WORK INSTRUCTION: Give back the records below verbatim, please, but without a single image.

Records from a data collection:

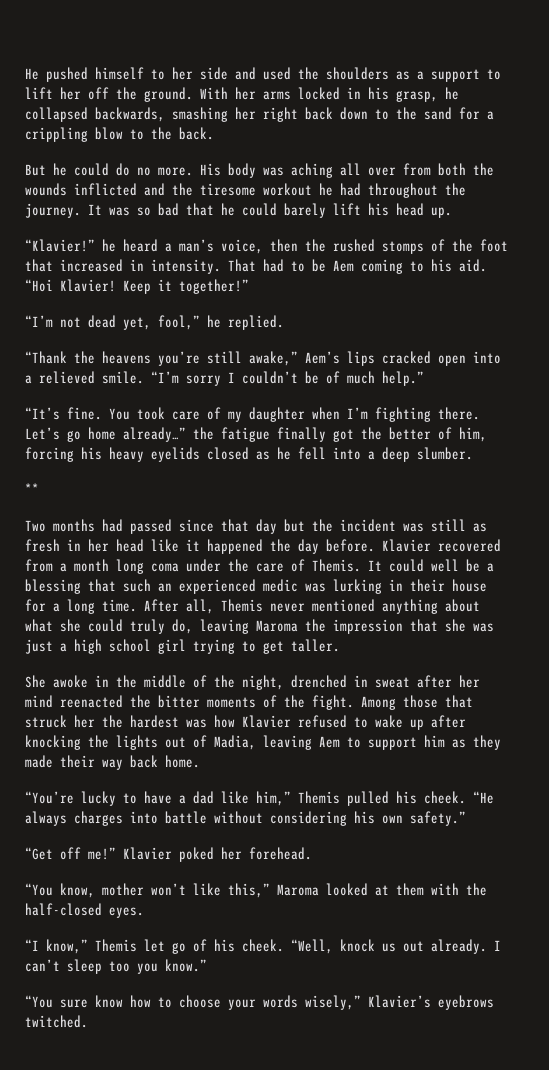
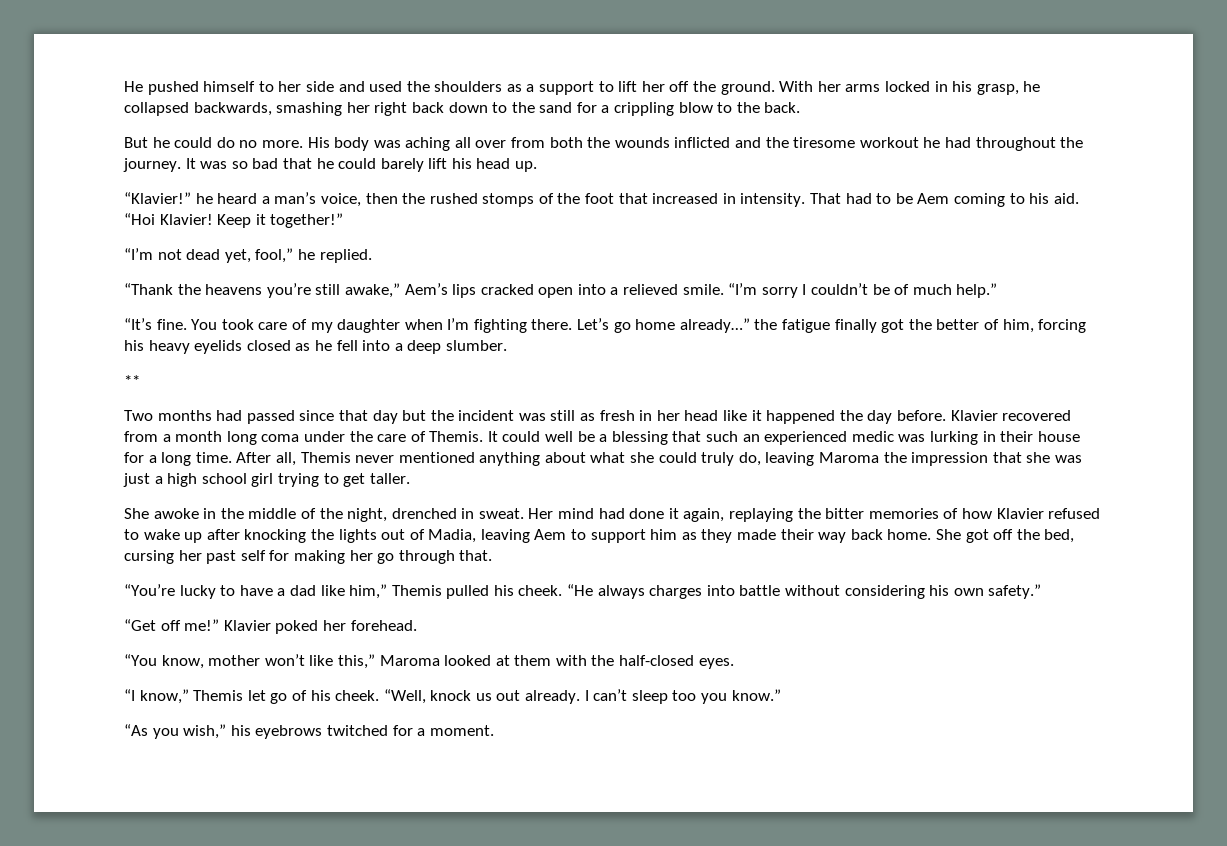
- She awoke in the middle of the night, drenched in sweat after her mind reenacted the bitter moments of the fight. Among those that struck her the hardest was how Klavier refused to wake up after knocking the lights out of Madia, leaving Aem to support him as they made their way back home.
+ She awoke in the middle of the night, drenched in sweat. Her mind had done it again, replaying the bitter memories of how Klavier refused to wake up after knocking the lights out of Madia, leaving Aem to support him as they made their way back home. She got off the bed, cursing her past self for making her go through that.
- “You sure know how to choose your words wisely,” Klavier’s eyebrows twitched.
+ “As you wish,” his eyebrows twitched for a moment.

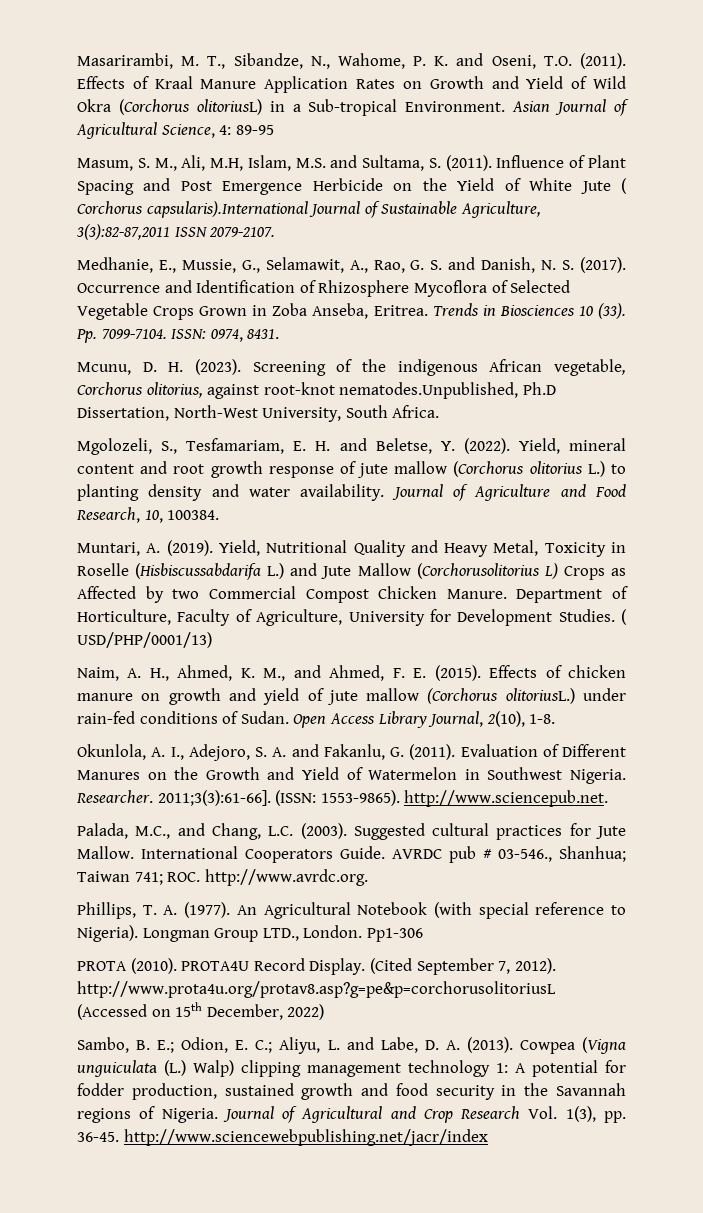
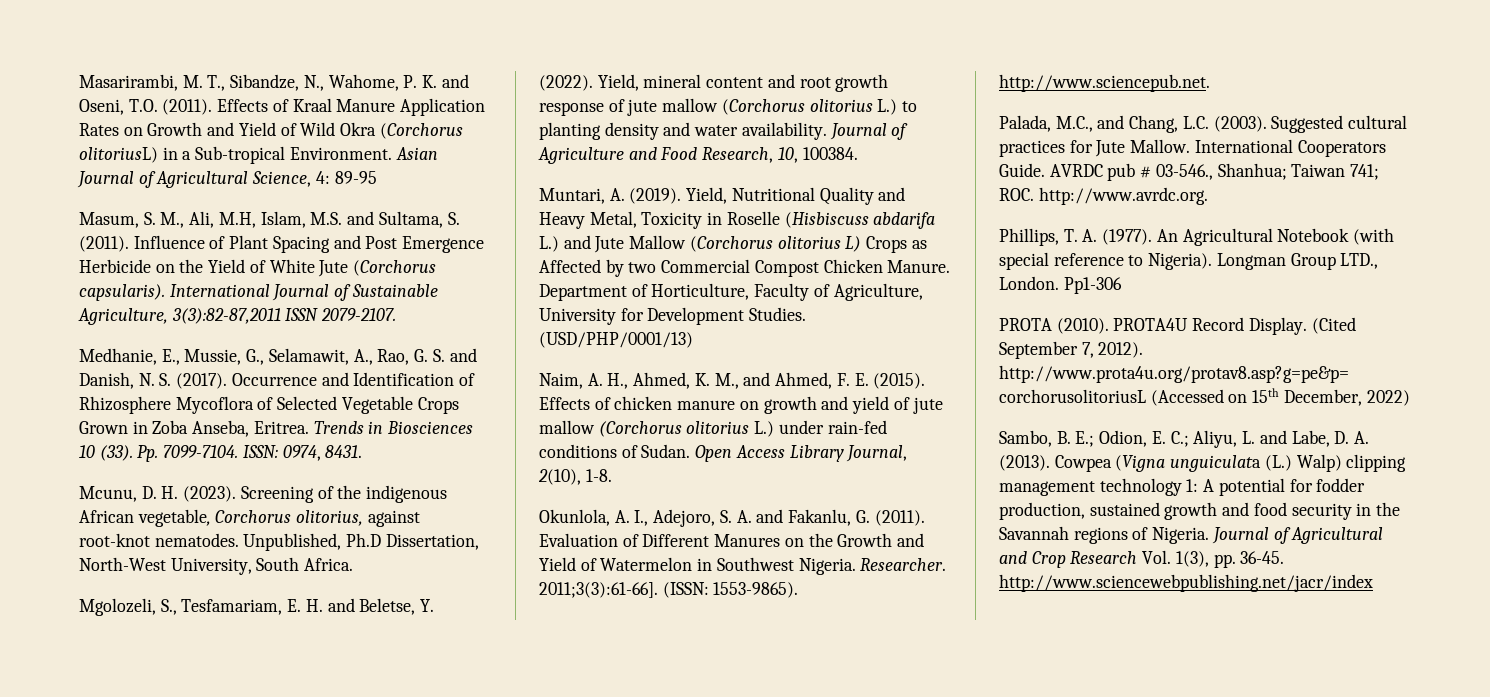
- Influence of Plant Spacing and Post Emergence Herbicide on the Yield of White Jute ( Corchorus capsularis).International Journal of Sustainable Agriculture, 3(3):82-87,2011 ISSN 2079-2107.
+ Influence of Plant Spacing and Post Emergence Herbicide on the Yield of White Jute (Corchorus capsularis). International Journal of Sustainable Agriculture, 3(3):82-87,2011 ISSN 2079-2107.
- Screening of the indigenous African vegetable, Corchorus olitorius, against root-knot nematodes.Unpublished, Ph.D Dissertation, North-West University, South Africa.
+ Screening of the indigenous African vegetable, Corchorus olitorius, against root-knot nematodes. Unpublished, Ph.D Dissertation, North-West University, South Africa.
- Yield, Nutritional Quality and Heavy Metal, Toxicity in Roselle (Hisbiscussabdarifa L.) and Jute Mallow (Corchorusolitorius L) Crops as Affected by two Commercial Compost Chicken Manure.
+ Yield, Nutritional Quality and Heavy Metal, Toxicity in Roselle (Hisbiscuss abdarifa L.) and Jute Mallow (Corchorus olitorius L) Crops as Affected by two Commercial Compost Chicken Manure.
- ( USD/PHP/0001/13)
+ (USD/PHP/0001/13)
- Effects of chicken manure on growth and yield of jute mallow (Corchorus olitoriusL.) under rain-fed conditions of Sudan.
+ Effects of chicken manure on growth and yield of jute mallow (Corchorus olitorius L.) under rain-fed conditions of Sudan.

TASK RESULT:
- She awoke in the middle of the night, drenched in sweat after her mind reenacted the bitter moments of the fight. Among those that struck her the hardest was how Klavier refused to wake up after knocking the lights out of Madia, leaving Aem to support him as they made their way back home.
+ She awoke in the middle of the night, drenched in sweat. Her mind had done it again, replaying the bitter memories of how Klavier refused to wake up after knocking the lights out of Madia, leaving Aem to support him as they made their way back home. She got off the bed, cursing her past self for making her go through that.
- “You sure know how to choose your words wisely,” Klavier’s eyebrows twitched.
+ “As you wish,” his eyebrows twitched for a moment.

- Influence of Plant Spacing and Post Emergence Herbicide on the Yield of White Jute ( Corchorus capsularis).International Journal of Sustainable Agriculture, 3(3):82-87,2011 ISSN 2079-2107.
+ Influence of Plant Spacing and Post Emergence Herbicide on the Yield of White Jute (Corchorus capsularis). International Journal of Sustainable Agriculture, 3(3):82-87,2011 ISSN 2079-2107.
- Screening of the indigenous African vegetable, Corchorus olitorius, against root-knot nematodes.Unpublished, Ph.D Dissertation, North-West University, South Africa.
+ Screening of the indigenous African vegetable, Corchorus olitorius, against root-knot nematodes. Unpublished, Ph.D Dissertation, North-West University, South Africa.
- Yield, Nutritional Quality and Heavy Metal, Toxicity in Roselle (Hisbiscussabdarifa L.) and Jute Mallow (Corchorusolitorius L) Crops as Affected by two Commercial Compost Chicken Manure.
+ Yield, Nutritional Quality and Heavy Metal, Toxicity in Roselle (Hisbiscuss abdarifa L.) and Jute Mallow (Corchorus olitorius L) Crops as Affected by two Commercial Compost Chicken Manure.
- ( USD/PHP/0001/13)
+ (USD/PHP/0001/13)
- Effects of chicken manure on growth and yield of jute mallow (Corchorus olitoriusL.) under rain-fed conditions of Sudan.
+ Effects of chicken manure on growth and yield of jute mallow (Corchorus olitorius L.) under rain-fed conditions of Sudan.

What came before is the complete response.